Work request: Go through the listing and return every line with "Extra" in it.

*** Exercise material Section Begins ***

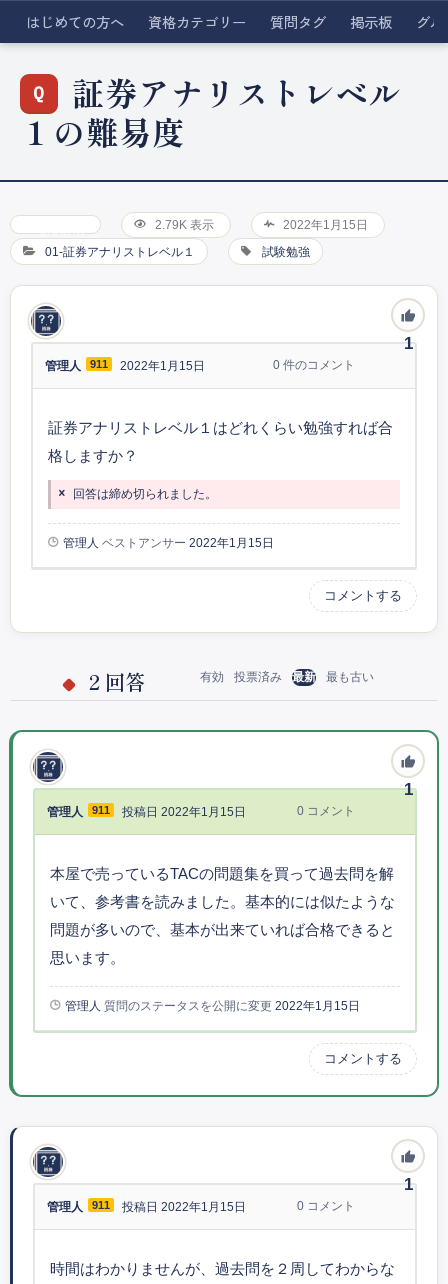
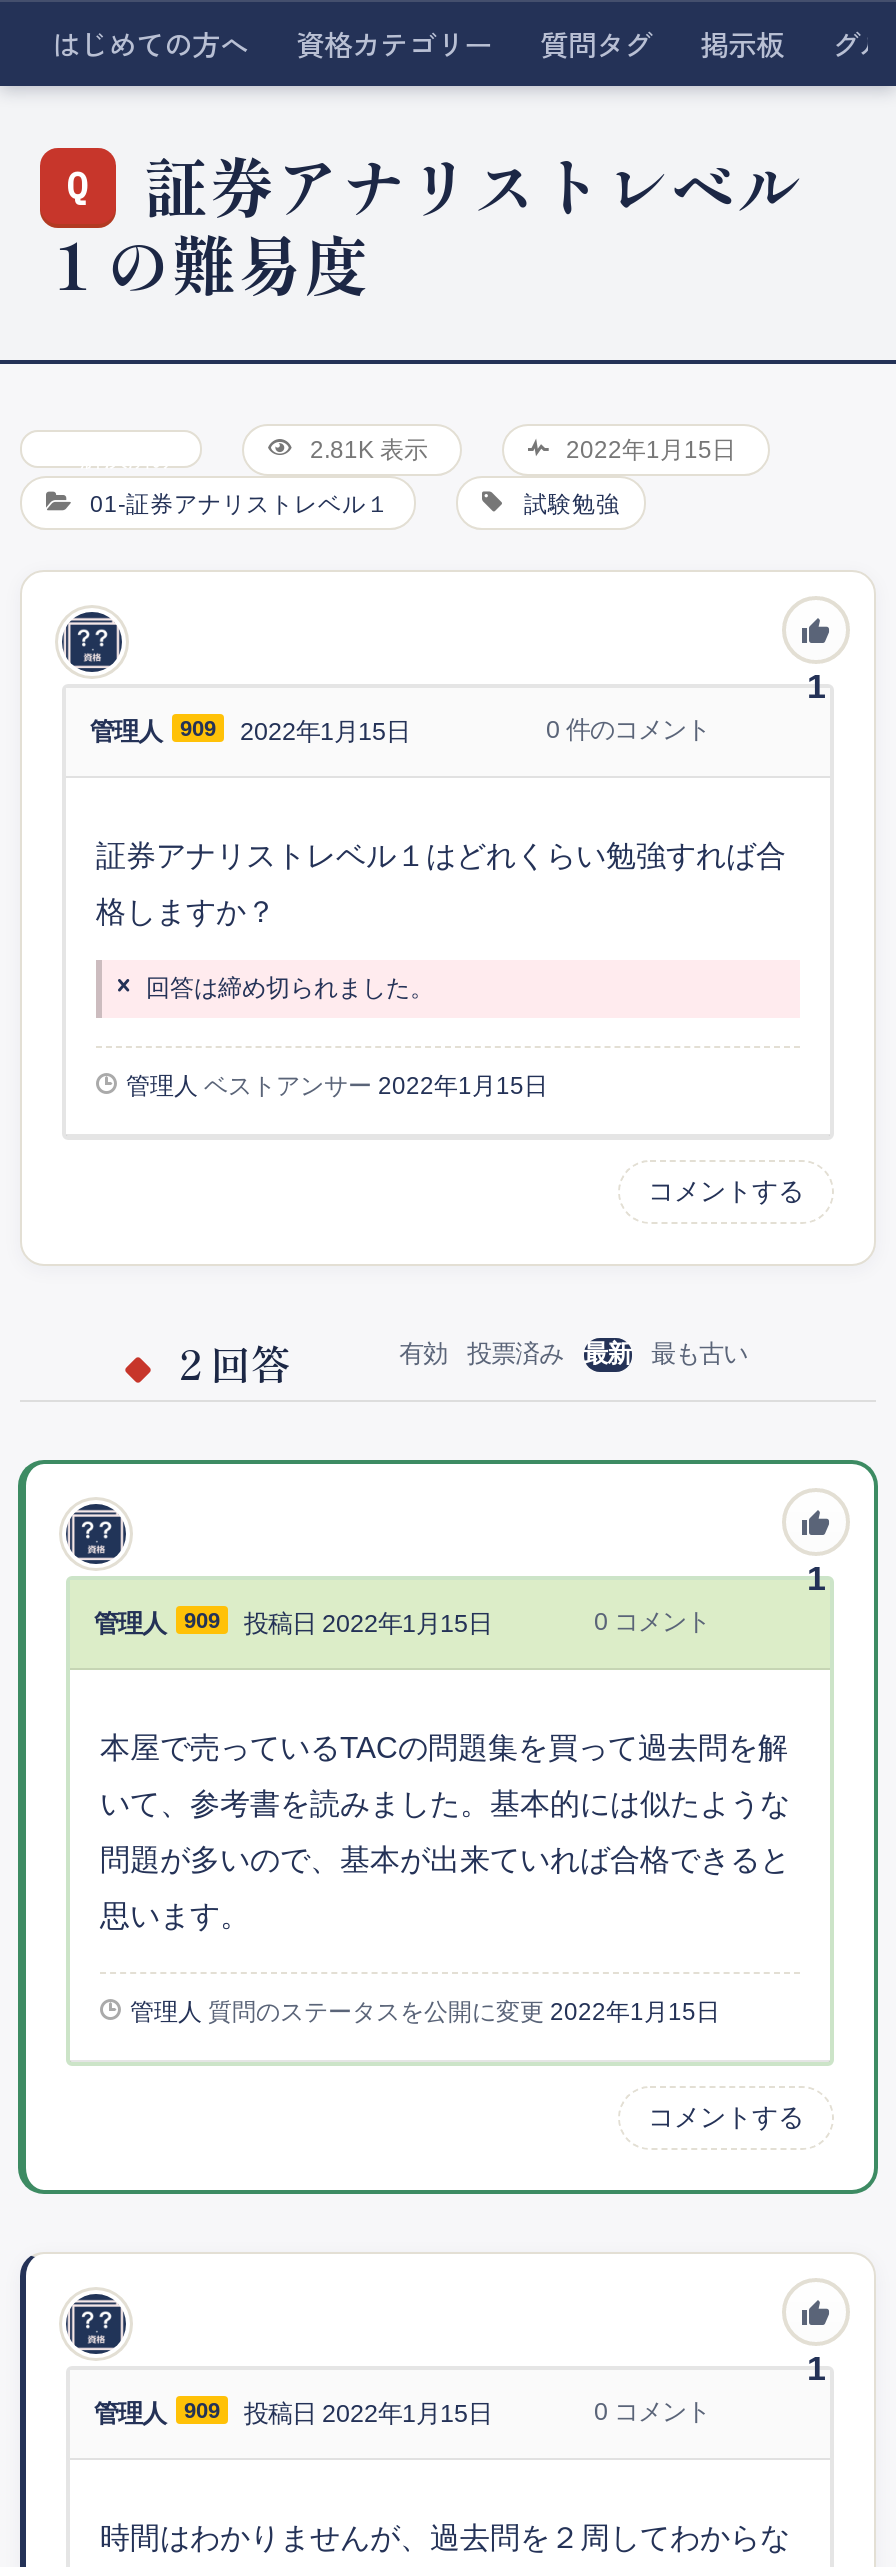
[155,218,214,232] 2.79K 表示 -> [310,437,428,465] 2.81K 表示
[45,358,205,373] 管理人 911 2022年1月15日 -> [90,716,410,746] 管理人 909 2022年1月15日
[47,804,246,819] 管理人 911 投稿日 2022年1月15日 -> [94,1608,492,1638] 管理人 909 投稿日 2022年1月15日
[47,1199,246,1214] 管理人 911 投稿日 2022年1月15日 -> [94,2398,492,2428] 管理人 909 投稿日 2022年1月15日

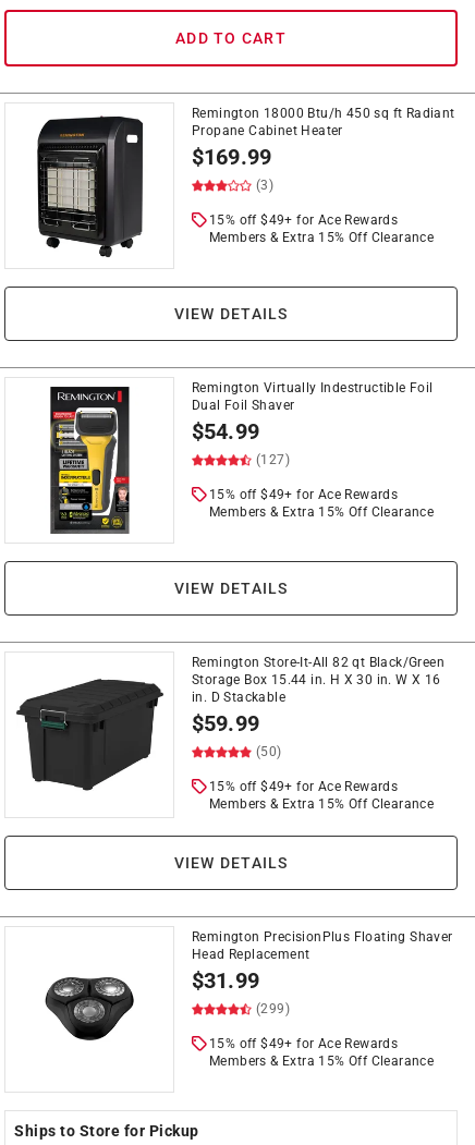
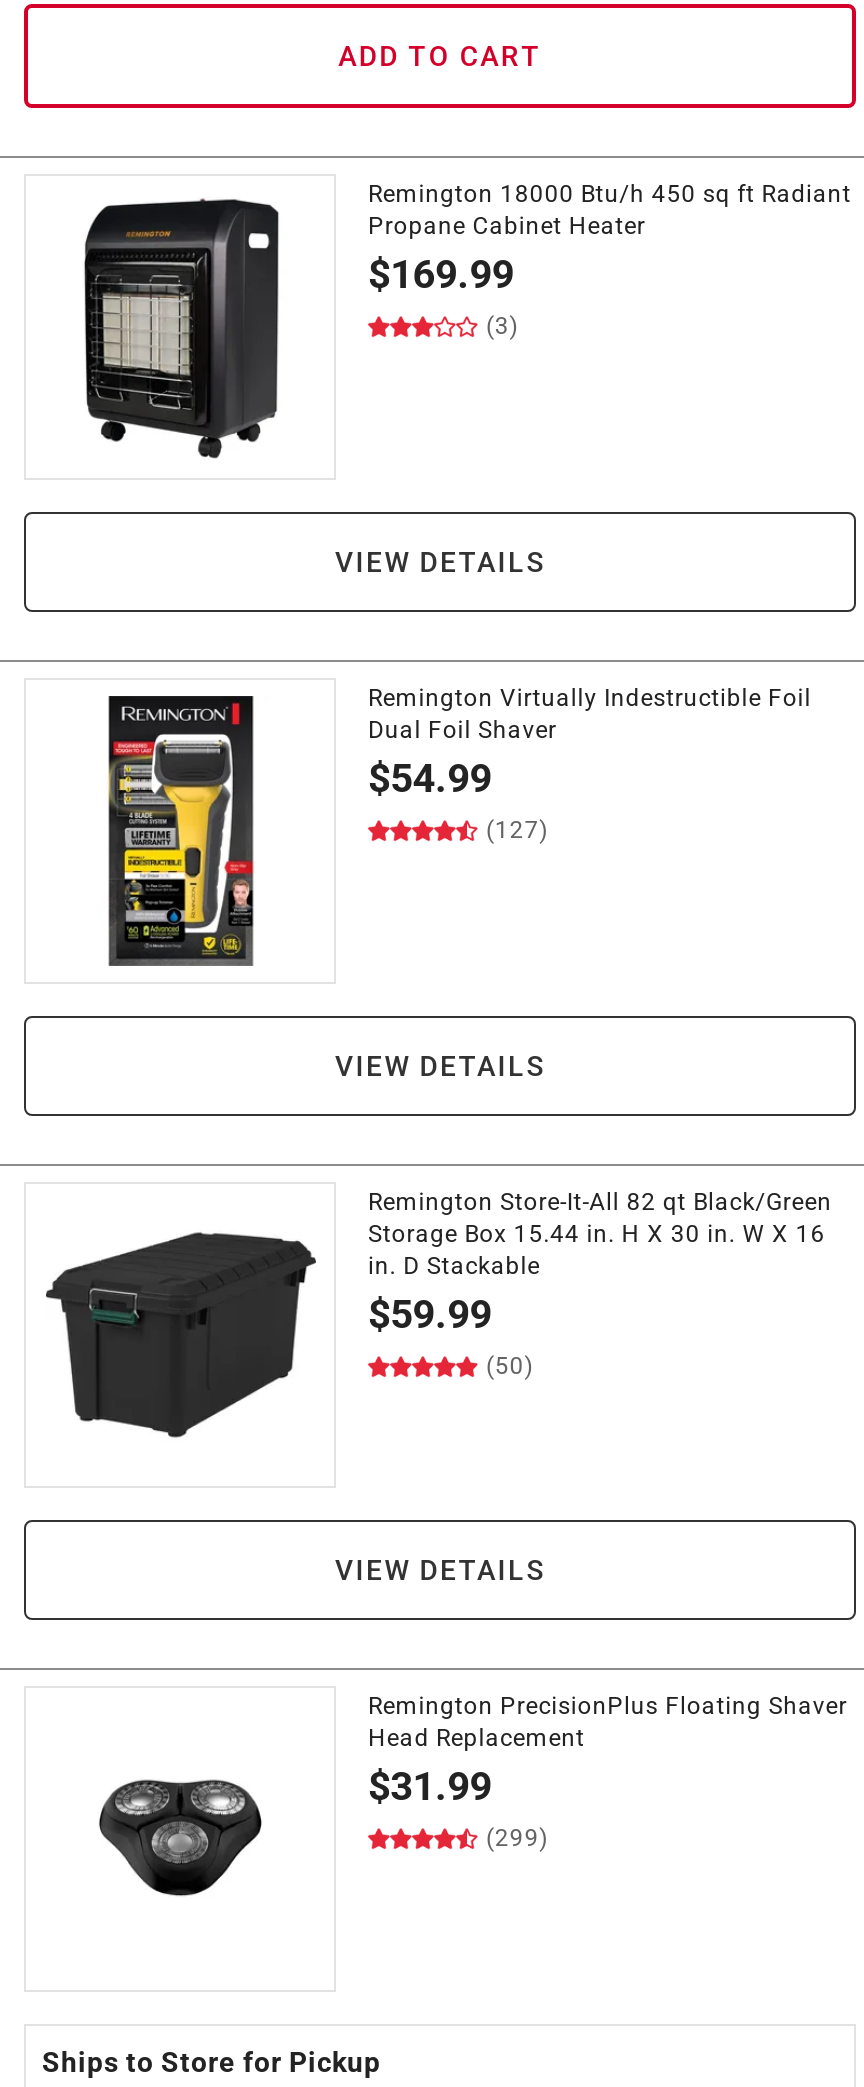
[209,212,434,245] 15% off $49+ for Ace Rewards | Members & Extra 15% Off Clearance -> none
[209,487,434,520] 15% off $49+ for Ace Rewards | Members & Extra 15% Off Clearance -> none
[209,779,434,812] 15% off $49+ for Ace Rewards | Members & Extra 15% Off Clearance -> none
[209,1036,434,1069] 15% off $49+ for Ace Rewards | Members & Extra 15% Off Clearance -> none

*** Exercise material Section Ends ***

Solved exercise:
[209,212,434,245] 15% off $49+ for Ace Rewards | Members & Extra 15% Off Clearance -> none
[209,487,434,520] 15% off $49+ for Ace Rewards | Members & Extra 15% Off Clearance -> none
[209,779,434,812] 15% off $49+ for Ace Rewards | Members & Extra 15% Off Clearance -> none
[209,1036,434,1069] 15% off $49+ for Ace Rewards | Members & Extra 15% Off Clearance -> none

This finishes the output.